Painting conservation

The painting collection of the Deutsches Historisches Museum (DHM) comprises paintings from the 14th to the 21st centuries and continues to be expanded through purchases. The types of problems faced in the conservation of paintings are quite varied and some examinations of paintings begin without previous detailed knowledge of the object’s history.

In the process of determining the treatment of a painting, the painting must be varified, the condition of the painted surface and structure must be assessed. In addition to this, the previous treatment history all play an important role in this assessment. As so commonly is the case, the latter has rarely been documented.  Historically seen, paintings in the Middle Ages were composed from un-primed painted cloths, then primed wooden panels were used followed by primed canvas supports. Other materials were less frequently used, such as metal, parchment, ivory, paper or pasteboard.

The ageing of paints and varnishes play an extremely important role in the readability of a painting. In principle, an object that has aged can never be completely restored to its original condition. There are many problems to be taken into account and compromises to be made when deciding what should be conserved or restored in a painting.

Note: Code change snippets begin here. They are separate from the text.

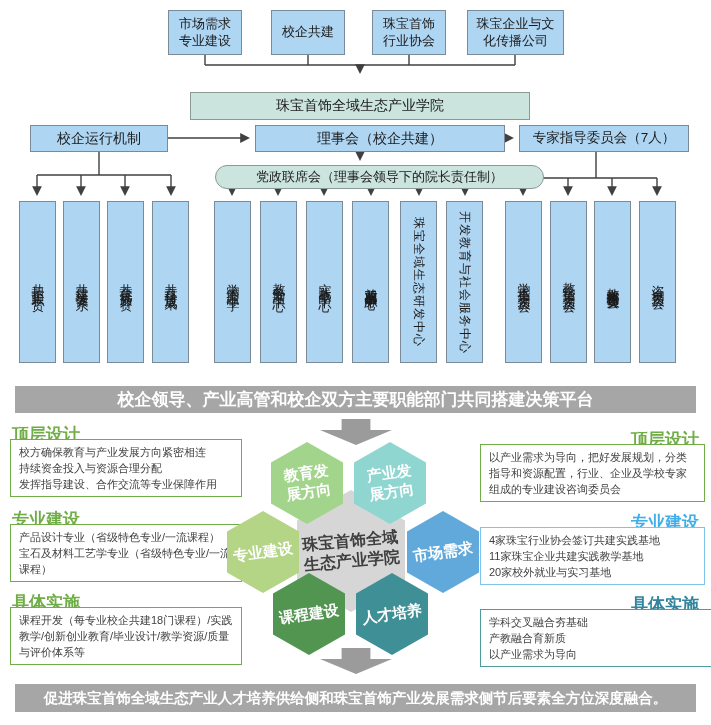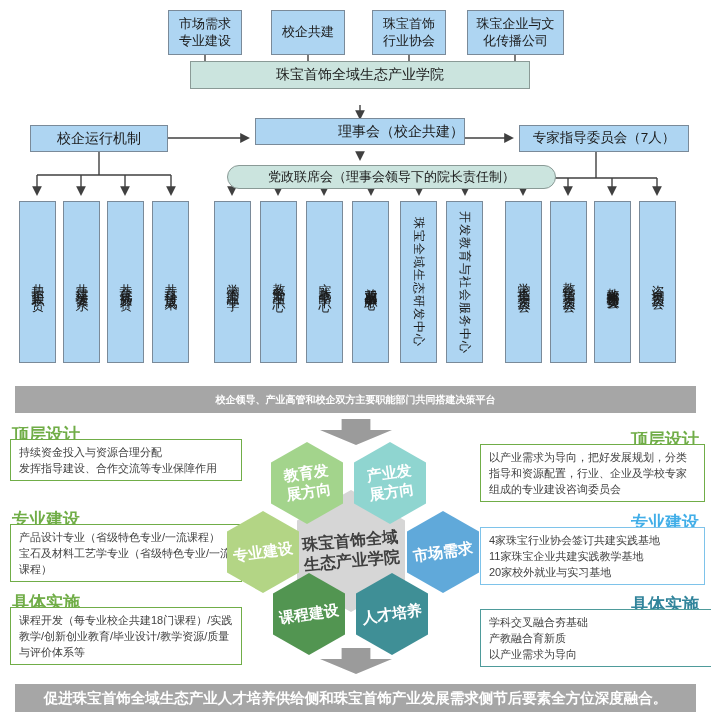"珠宝首饰全域生态产业学院" div.box { top: 61px -> 92px }
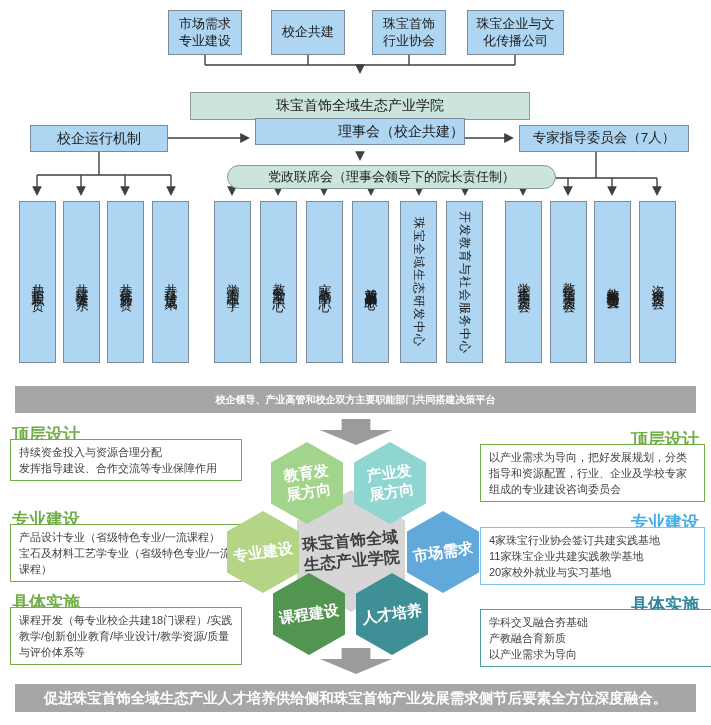"理事会（校企共建）" div.box { align-items: flex-end -> none; top: 118px -> 125px; width: 210px -> 250px }
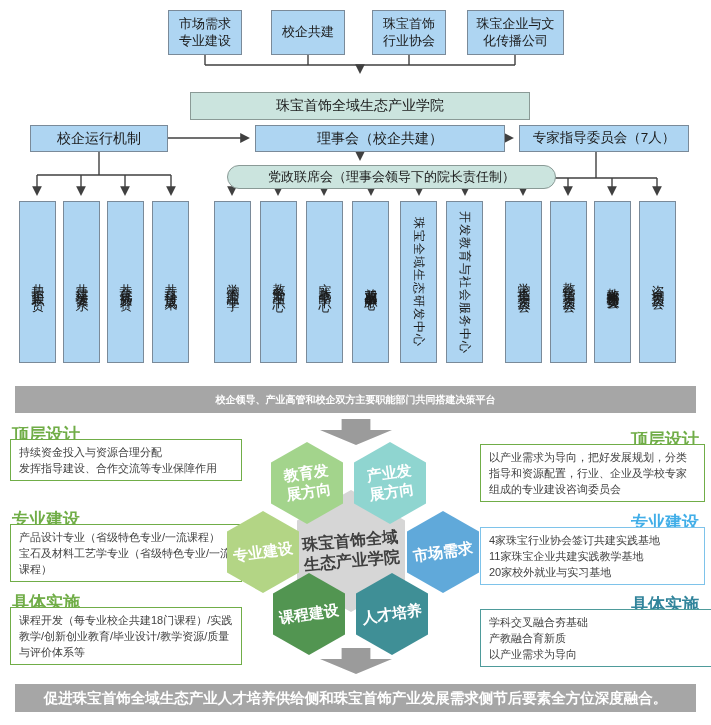"党政联席会（理事会领导下的院长责任制）" div.box { left: 227px -> 215px }
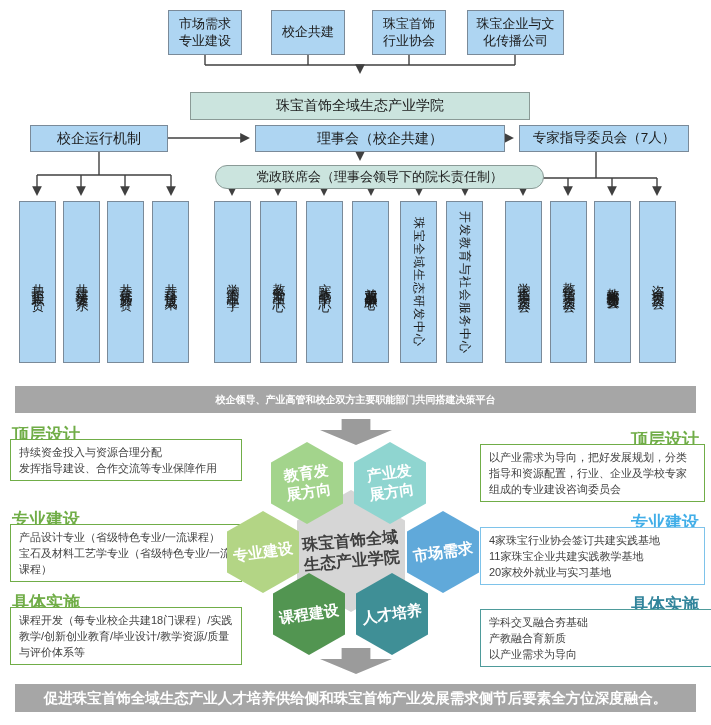"校企领导、产业高管和校企双方主要职能部门共同搭建决策平台" div.banner { font-size: 10px -> 17px }
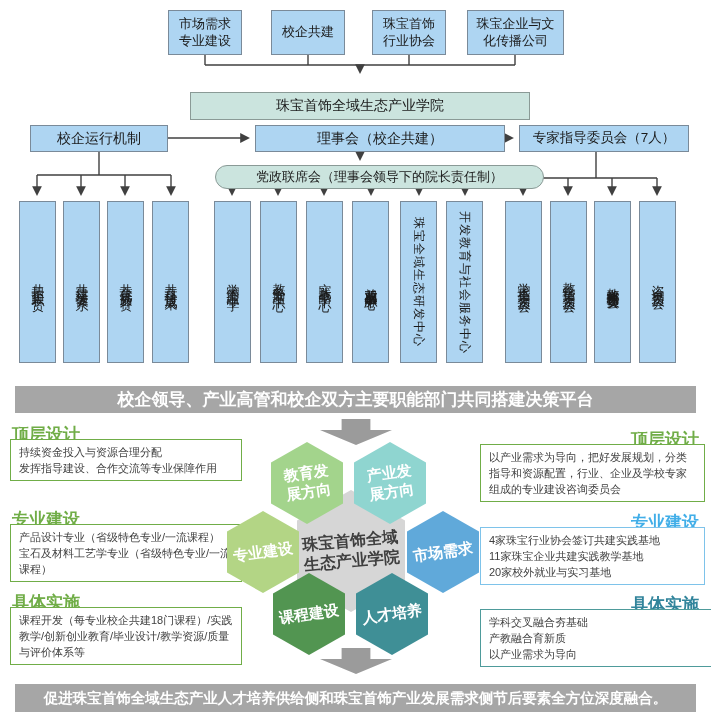"校方确保教育与产业发展方向紧密相连" div { html: none -> <div>校方确保教育与产业发展方向紧密相连</div> }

In 2002 a great number of paintings that were owned by the federal government, the so-called "German War Art Collection", were transferred to the DHM. This collection stemmed from the former property of the Reich Chancellery and thus from Adolf Hitler and was not publicly displayed for a long time. The paintings in this collection that required conservation treatment generated considerable discussions regarding the type of treatment that they should receive because they are such historically burdened paintings. Questions regarding the degree to which purely conservatorial or aesthetic measures to be undertaken were more intensly debated than usual. 

The conservators in the painting conservation department of the DHM also conserve and restore the collection of polychrome wooden sculptures – i.e. sculptures that are carved, primed and painted.